Utiliser la crise du coronavirus pour le climat
Partout dans le monde, les pays mettent en place des programmes d'aide se chiffrant en milliards pour garantir la survie d'entreprises et les emplois. La Suisse soutient la compagnie aérienne Swiss. L'Allemagne prévoit un programme d'aide pour son industrie automobile, et les États-Unis et le Canada veulent sauver leurs industries pétrolière et gazière. Mais qui protège le climat?
Le réflexe de sauver les industries clés existantes est à première vue compréhensible. Le covid-19 force les États à réagir vite - l'aide doit être fournie rapidement et sans paperasse. Mais nous sommes confronté·es à un autre défi mondial : le changement climatique. qui nécessite,à moyen et long terme, la restructuration de l'économie et de la consommation.
La question du climat peut sembler moins urgente, mais le problème se pose depuis des années et plus on tarde à agir, plus les conséquences sont graves. Nous n'avons ni le temps ni les ressources pour lutter contre deux crises séparément.
Il est donc important d'exploiter les synergies. Cependant, l'expérience de la crise financière a montré que les injections de liquidités par l'État pour surmonter les crises cimentent souvent les structures existantes. Le changement ne réussit pas de cette façon. Au lieu d'investir l'argent des contribuables dans des secteurs néfastes pour le climat, nous devrions investir dans des industries et des modèles commerciaux durables. Comme nous l'avons récemment souligné dans l'éditorial de Science, la crise du coronavirus peut nous donner un double levier pour ouvrir la voie à un avenir sans carbone. 1
Tirer profit des perturbations
Les fermetures de confinement ont massivement déstabilisé l'économie. Aussi dévastateur que soit ce choc, son pouvoir perturbateur peut également contribuer à briser les structures existantes, en particulier dans le système des énergies fossiles. La première approche consiste donc à ne pas sauver délibérément les modèles économiques néfastes pour le climat qui souffre actuellement de la crise.
Les centrales électriques au charbon en sont un exemple. Des pays tels que le Royaume-Uni, l'Italie et le Canada sont déjà bien engagés dans la suppression progressive de ces installations particulièrement gourmandes en CO2. La crise du coronavirus peut aider à accélérer la transition de l'industrie minière. Les aides financières ne doivent pas bénéficier aux centrales nucléaires ou aux exploitants miniers, mais aux régions minières et aux travailleuses et travailleurs touché·es. Il est important de fournir le meilleur soutien possible sous forme de retraite anticipée, de recyclage et, surtout, de création de nouvelles industries.
Un autre exemple est l'industrie automobile. Elle est confrontée depuis des années au défi du climat et de la numérisation. Cependant, au lieu de se concentrer systématiquement sur les systèmes de propulsion alternatifs, les constructeurs ont surtout mis sur le marché de lucratifs SUV. Une nouvelle série de primes à la casse par l'État, comme l'Allemagne en discute, n'est certainement pas la bonne voie à suivre. À mon avis, investir dans des usines, des batteries et des réseaux de recharge pour l'électromobilité - et en même temps promouvoir des alternatives à la voiture - permettrait d'obtenir les résultats souhaités.

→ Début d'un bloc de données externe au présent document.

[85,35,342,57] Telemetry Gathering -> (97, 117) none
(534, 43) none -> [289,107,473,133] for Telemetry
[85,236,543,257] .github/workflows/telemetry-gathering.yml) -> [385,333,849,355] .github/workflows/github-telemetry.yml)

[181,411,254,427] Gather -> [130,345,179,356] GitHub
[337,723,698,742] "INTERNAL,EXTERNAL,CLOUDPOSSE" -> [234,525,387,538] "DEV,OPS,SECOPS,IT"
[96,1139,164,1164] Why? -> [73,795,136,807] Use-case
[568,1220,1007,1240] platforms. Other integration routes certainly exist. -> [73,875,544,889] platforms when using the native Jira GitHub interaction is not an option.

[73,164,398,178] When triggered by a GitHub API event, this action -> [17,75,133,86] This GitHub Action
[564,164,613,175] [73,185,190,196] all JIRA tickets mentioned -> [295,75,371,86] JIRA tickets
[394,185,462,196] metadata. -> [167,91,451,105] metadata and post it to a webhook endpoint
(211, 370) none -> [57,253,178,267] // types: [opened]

Renforcer les innovations à faibles émissions de carbone
La deuxième approche s'articule autour des services et des technologies pour une décarbonisation complète de notre société. Partout où des alternatives respectueuses du climat sont déjà disponibles aujourd'hui, nous devons accélérer leur diffusion. Les mesures évidentes vont du remplacement des systèmes de chauffage au pétrole et au gaz et de l'installation de systèmes solaires sur les bâtiments commerciaux et les bureaux au développement des transports publics et de la mobilité électrique.
Dans d'autres domaines, nous avons besoin de stratégies à plus long terme pour développer des alternatives à faibles émissions de carbone. Je pense en particulier aux secteurs à forte intensité de CO2 qui sont difficiles à décarboniser : Il s'agit d'industries telles que l'acier, le ciment et les produits chimiques, d'une part, et l'agriculture, le transport des marchandises et l'aviation, d'autre part. Des programmes d'innovation de large envergure sont nécessaires pour rendre commercialisables les produits de substitution respectueux du climat, comme le bois pour le béton ou l'hydrogène (vert) pour le pétrole lourd. Les pays et les entreprises qui prennent l'initiative dans ce domaine peuvent se créer des avantages concurrentiels sur le plan international.
Les programmes d'aide à la crise du coronavirus peuvent servir à amener un changement structurel durable. Nous devrions saisir cette occasion.